Blog Post #68
Reflection on Street Photography and “RTTW”
Reflection on Street Photography
It’s been a funny old week. As you will be aware, if you have read my previous blog posts, after many years of taking photos the photography genre I most identify with is what is commonly termed “Street Photography”. This week though I have started to become bored with it and haven’t been really paying much attention to work appearing on internet forums and social media. I am finding that most of what I am looking at on these fora are either just picture postcard images or not not street photography at all, poor shots guising as street photography and just work that I would call “vanilla” and not a lot of thought put into them. There are also the “it’s a new day I need to post 10 new images, any images, or people will think I have stopped” brigade.
I input the keyword search criteria “2023 and Street” into my Lightroom catalogue the other day and I was surprised by how few street photography images I have taken in 2023. That got me thinking. By concentrating on street photography am I painting myself into a corner when it comes to my photography? Having made the conscious decision at one point to concentrate on this genre may I have missed out on some of the enjoyment of other facets of photography.?

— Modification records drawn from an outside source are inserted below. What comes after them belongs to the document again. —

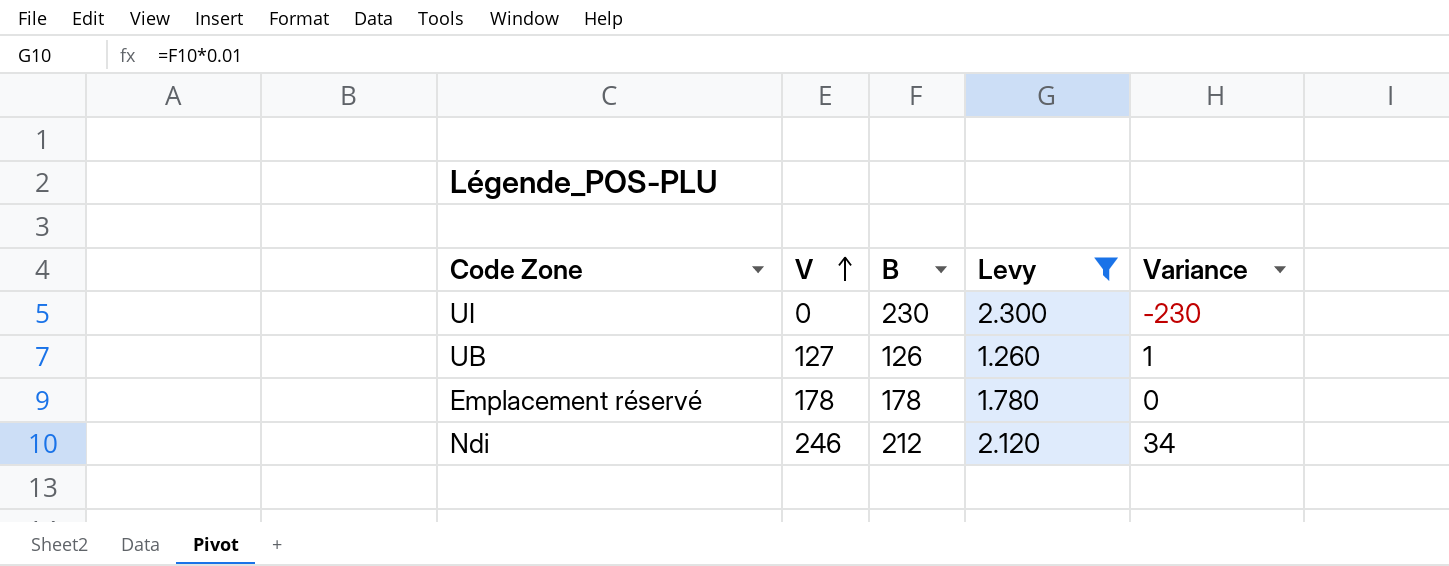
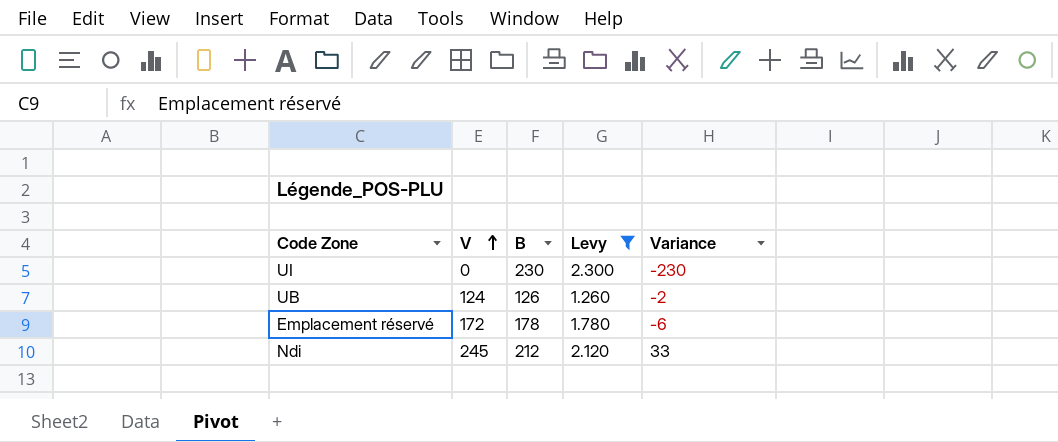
UB | V: 127 -> 124
UB | Variance: 1 -> -2
Emplacement réservé | V: 178 -> 172
Emplacement réservé | Variance: 0 -> -6
Ndi | V: 246 -> 245
Ndi | Variance: 34 -> 33

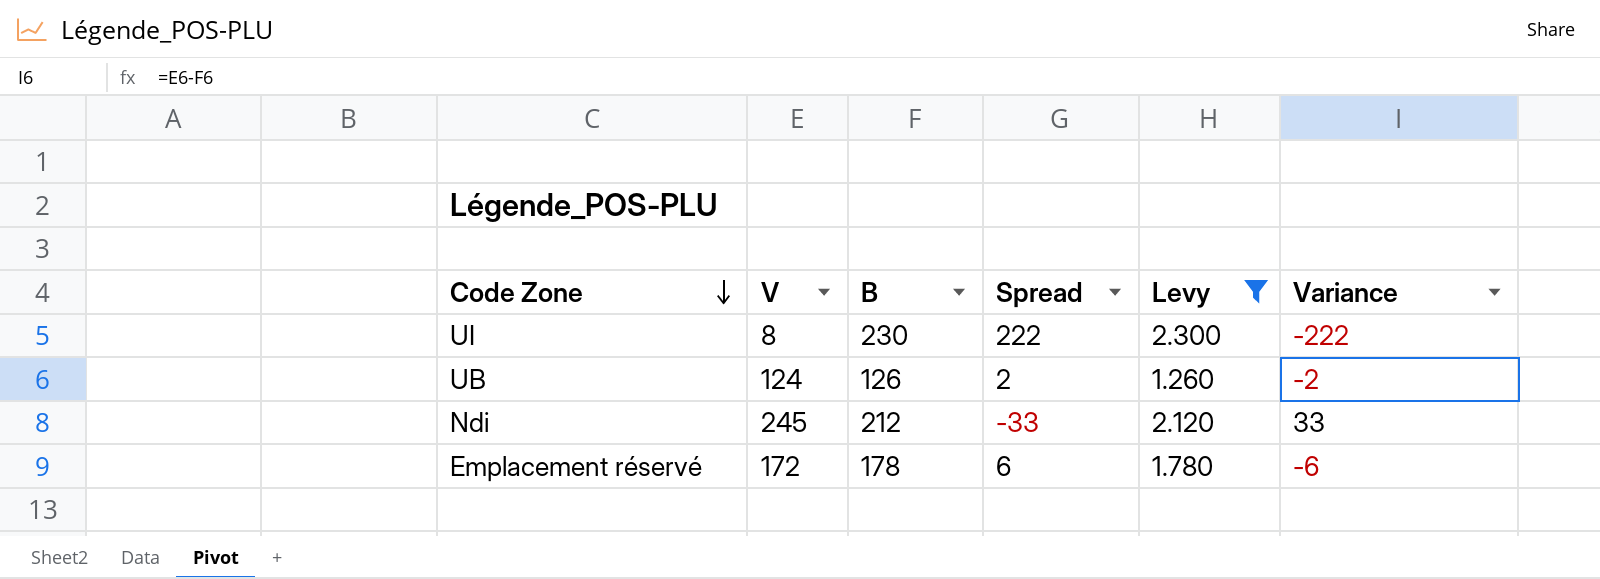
row order: V ascending -> Code Zone descending
column Spread | formula: none -> [B] - [V]
UI | V: 0 -> 8
UI | Variance: -230 -> -222

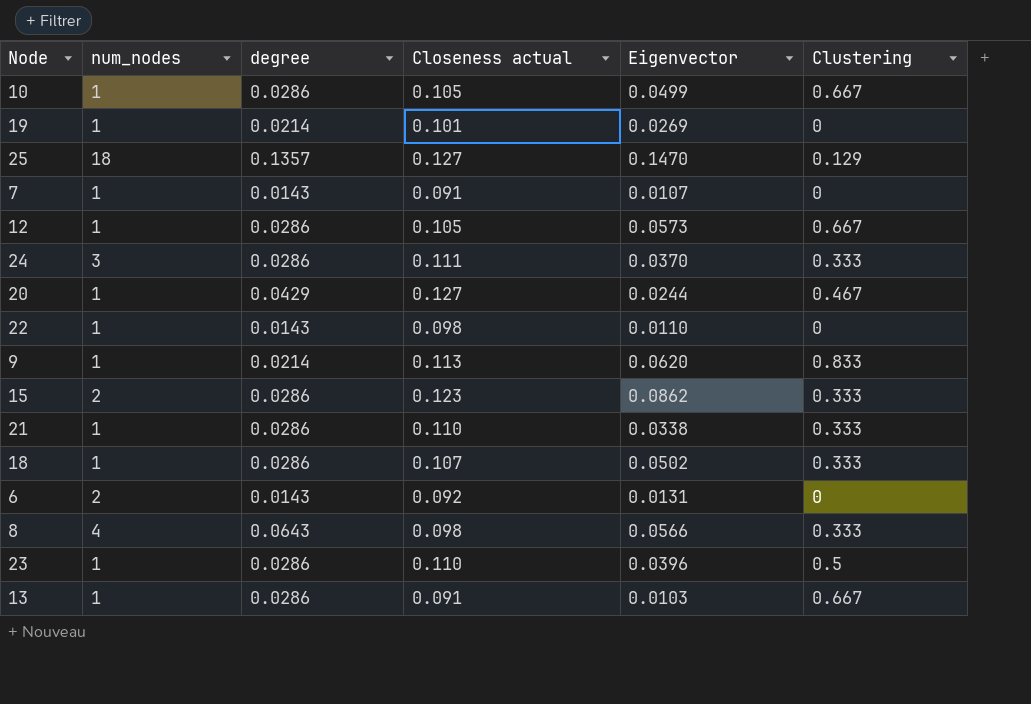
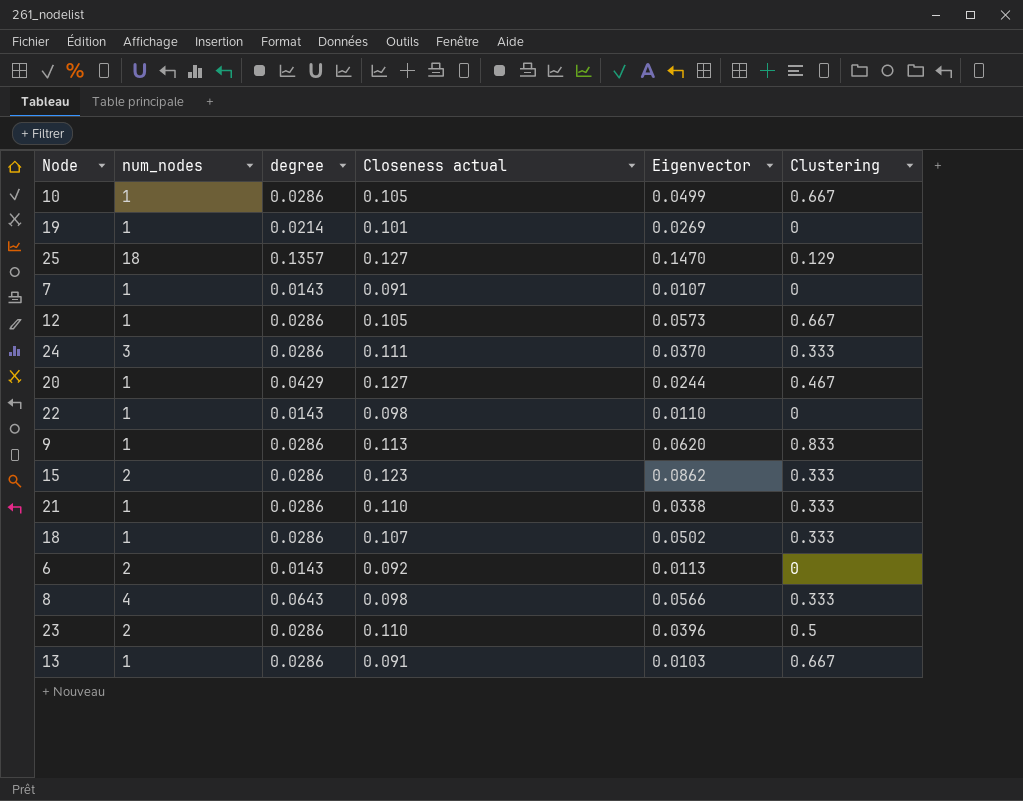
9 | degree: 0.0214 -> 0.0286
6 | Eigenvector: 0.0131 -> 0.0113
23 | num_nodes: 1 -> 2

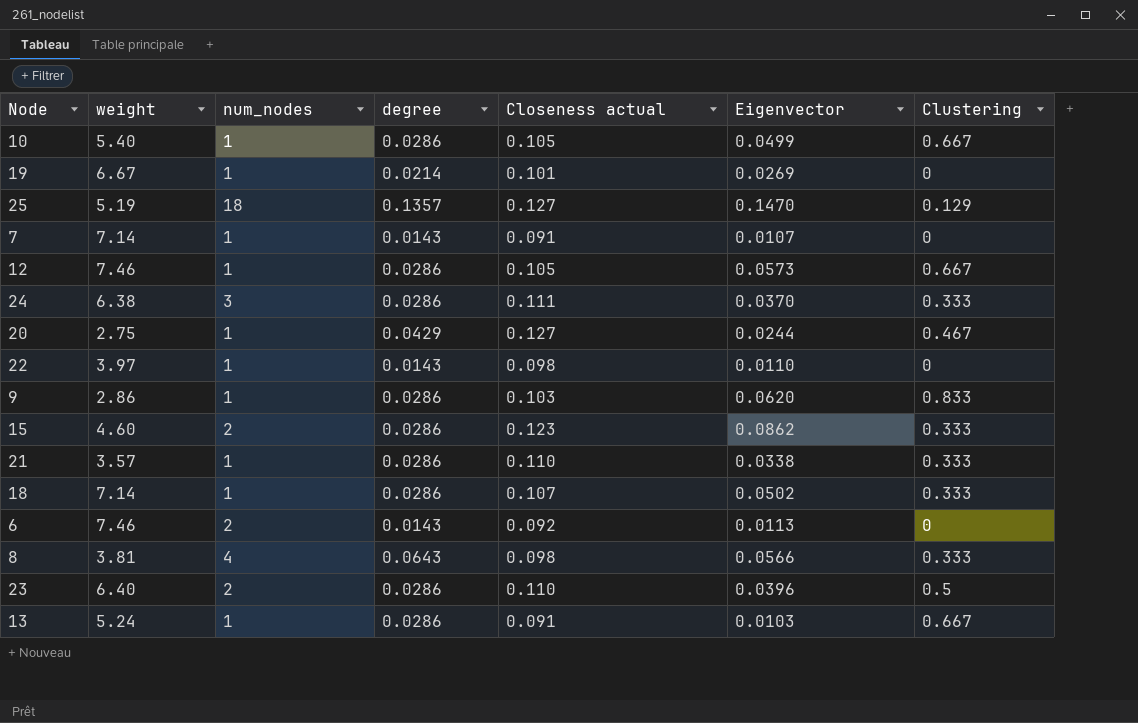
column weight | position: none -> 2
9 | Closeness actual: 0.113 -> 0.103

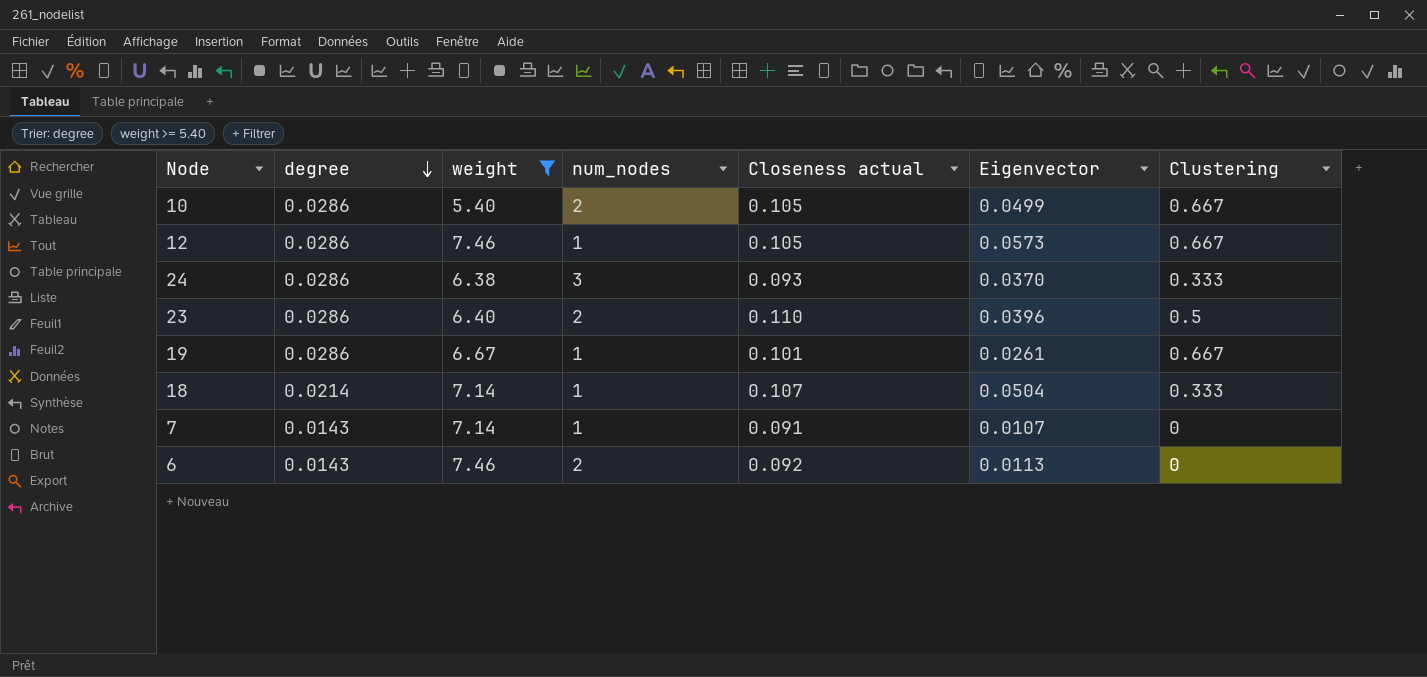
filter: none -> weight >= 5.40
row order: none -> degree descending
column degree | position: 4 -> 2
10 | num_nodes: 1 -> 2
24 | Closeness actual: 0.111 -> 0.093
19 | degree: 0.0214 -> 0.0286
19 | Eigenvector: 0.0269 -> 0.0261
19 | Clustering: 0 -> 0.667
18 | degree: 0.0286 -> 0.0214
18 | Eigenvector: 0.0502 -> 0.0504

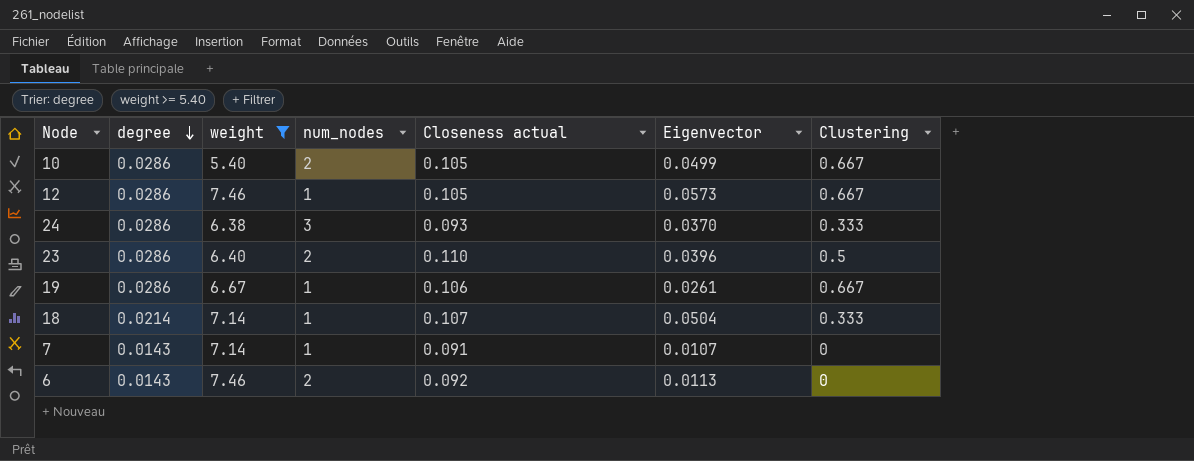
19 | Closeness actual: 0.101 -> 0.106

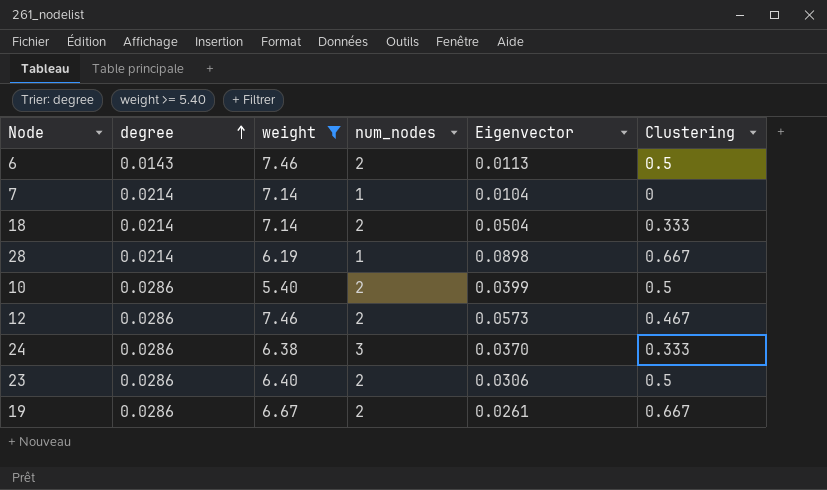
row order: degree descending -> degree ascending
column Closeness actual | position: 5 -> none
6 | Clustering: 0 -> 0.5
7 | degree: 0.0143 -> 0.0214
7 | Eigenvector: 0.0107 -> 0.0104
18 | num_nodes: 1 -> 2
row 28: none -> 0.0214 | 6.19 | 1 | 0.0898 | 0.667
10 | Eigenvector: 0.0499 -> 0.0399
10 | Clustering: 0.667 -> 0.5
12 | num_nodes: 1 -> 2
12 | Clustering: 0.667 -> 0.467
23 | Eigenvector: 0.0396 -> 0.0306
19 | num_nodes: 1 -> 2

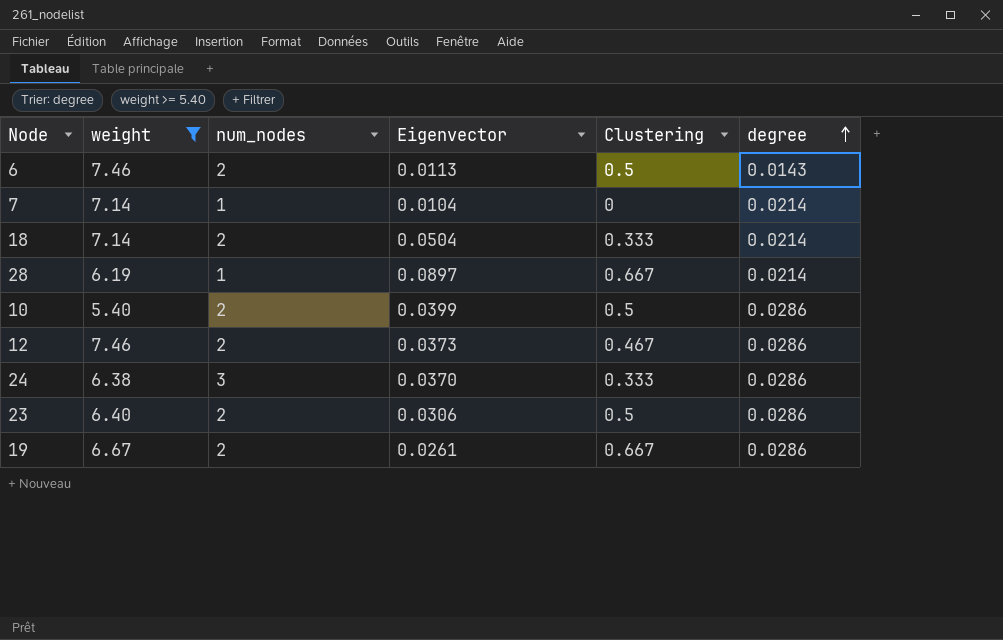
column degree | position: 2 -> 6
28 | Eigenvector: 0.0898 -> 0.0897
12 | Eigenvector: 0.0573 -> 0.0373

I say it’s a funny old week because whilst these thoughts were milling around my head and I was taking notes for this blog, an email dropped into my inbox on this very subject. A photographer I follow on YouTube, Anthony Morganti sent out his weekly newsletter with the heading “I’m Beginning To Hate My Favourite Type of Photography!”. As a street photographer it sounded like he too was questioning the genre and his passion for it. I found the coincidence weird, but maybe I shouldn’t be too surprised. I think the internet is now overloaded with street photography.
In his email, Morganti talks more about the ethical side of street photography as opposed to the quality of it though. He talks about it under the headings;
Street photography can be exploitive,
Street photography may be legal and at the same time unethical
Street photography reeks of entitlement
Street photography can be OK though.